Monday, March 11, 2013

Learning from Our Mistakes

One night last week, as I was preparing dinner, I had to fight back tears as I listened to this song:

If you've never heard it and don't have time to listen, maybe you'll understand when you read the lyrics:

Travelin' Soldier

Two days past eighteen
He was waiting for the bus in his army green
Sat down in a booth in a cafe there
Gave his order to a girl with a bow in her hair
He's a little shy so she gives him a smile
And he said would you mind sittin' down for a while
And talking to me,
I'm feeling a little low
She said I'm off in an hour and I know where we can go

So they went down and they sat on the pier
He said I bet you got a boyfriend but I don't care
I got no one to send a letter to
Would you mind if I sent one back here to you

Chorus: I cried
Never gonna hold the hand of another guy
Too young for him they told her
Waitin' for the love of a travelin' soldier
Our love will never end
Waitin' for the soldier to come back again
Never more to be alone when the letter said
A soldier's coming home

So the letters came from an army camp
In California then Vietnam
And he told her of his heart
It might be love and all of the things he was so scared of
He said when it's getting kinda rough over here
I think of that day sittin' down at the pier
And I close my eyes and see your pretty smile
Don't worry but I won't be able to write for awhile


One Friday night at a football game
The Lord's Prayer said and the Anthem sang
A man said folks would you bow your heads
For a list of local Vietnam dead
Crying all alone under the stands
Was a piccolo player in the marching band
And one name read but nobody really cared
But a pretty little girl with a bow in her hair

So many thoughts raced through my mind as I listened to this heartbreaking song.  I remember Vietnam.  I had two uncles and a cousin serve there (and many years later, both uncles died from cancer due to exposure to Agent Orange).  I'm embarrassed to admit I didn't give the war much thought as I was fairly young, although I do remember expressing my very unpopular budding pacifist beliefs.  Many of those young Vietnam vets who made it back without physical wounds suffered other types of wounds.  Their lives were never "normal."  It all seems so senseless now.
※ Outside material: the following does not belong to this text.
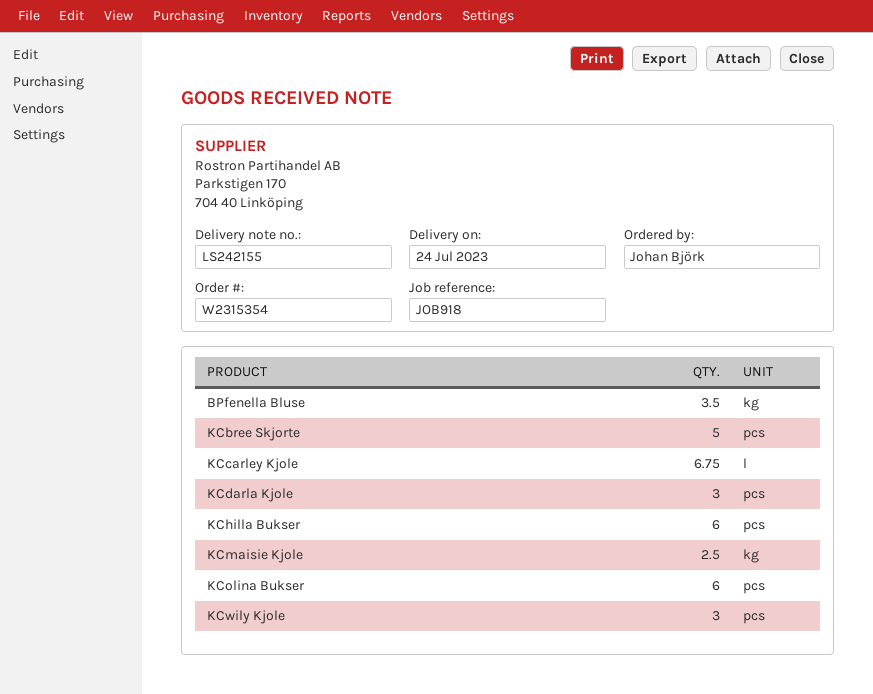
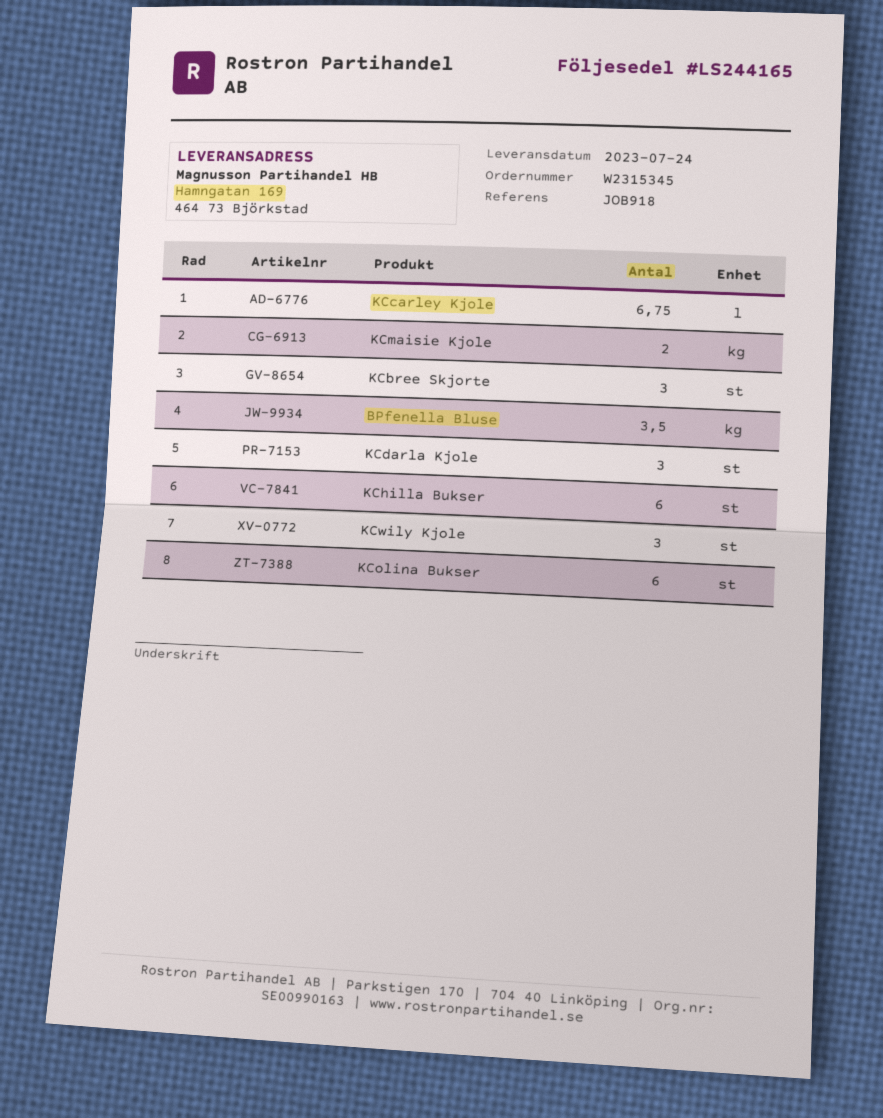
order number: W2315354 -> W2315345
delivery note number: LS242155 -> LS244165
KCbree Skjorte: 5 -> 3
KCmaisie Kjole: 2.5 -> 2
My thoughts also turned to Iraq and how we went there under false pretenses.  How many 18 year old soldiers "came home" like the young man in the song?  How many innocent Iraqi civilians are now mourned by their families.  Of course, I also thought of our present predicament in Afghanistan.  And I wondered why, for those of us at home, we don't behave as if we're at war.  We just go shopping and talk about the latest celebrity buzz.

I also thought about how, back in 2003, Natalie Maines, the lead singer for the Dixie Chicks, made a comment  about President Bush in frustration over the impending war with Iraq.  As a result, the band was blackballed by country music fans and radio stations.  That demographic is typically very vocal about defending our first amendment which gives us the right to free speech.  However, those same fans didn't think Natalie Maines should have exercised that right.  This very talented band never recovered their former popularity.

As an historian, my mind is trained to look backwards as well as forwards, to compare past actions and results with current events.  Hindsight shows us how wrong both the Vietnam and the Iraq wars were and yet political leaders seem to be able to convince many that the current or the next one is justified.  We wonder why members of the younger generation often fail to learn from their mistakes.  The answer is simple:  look at the example set by their elders.

1 comment:

Deanna said...

I keep wondering why we don't see huge anti-war protests like we had in the 60s and early 70s.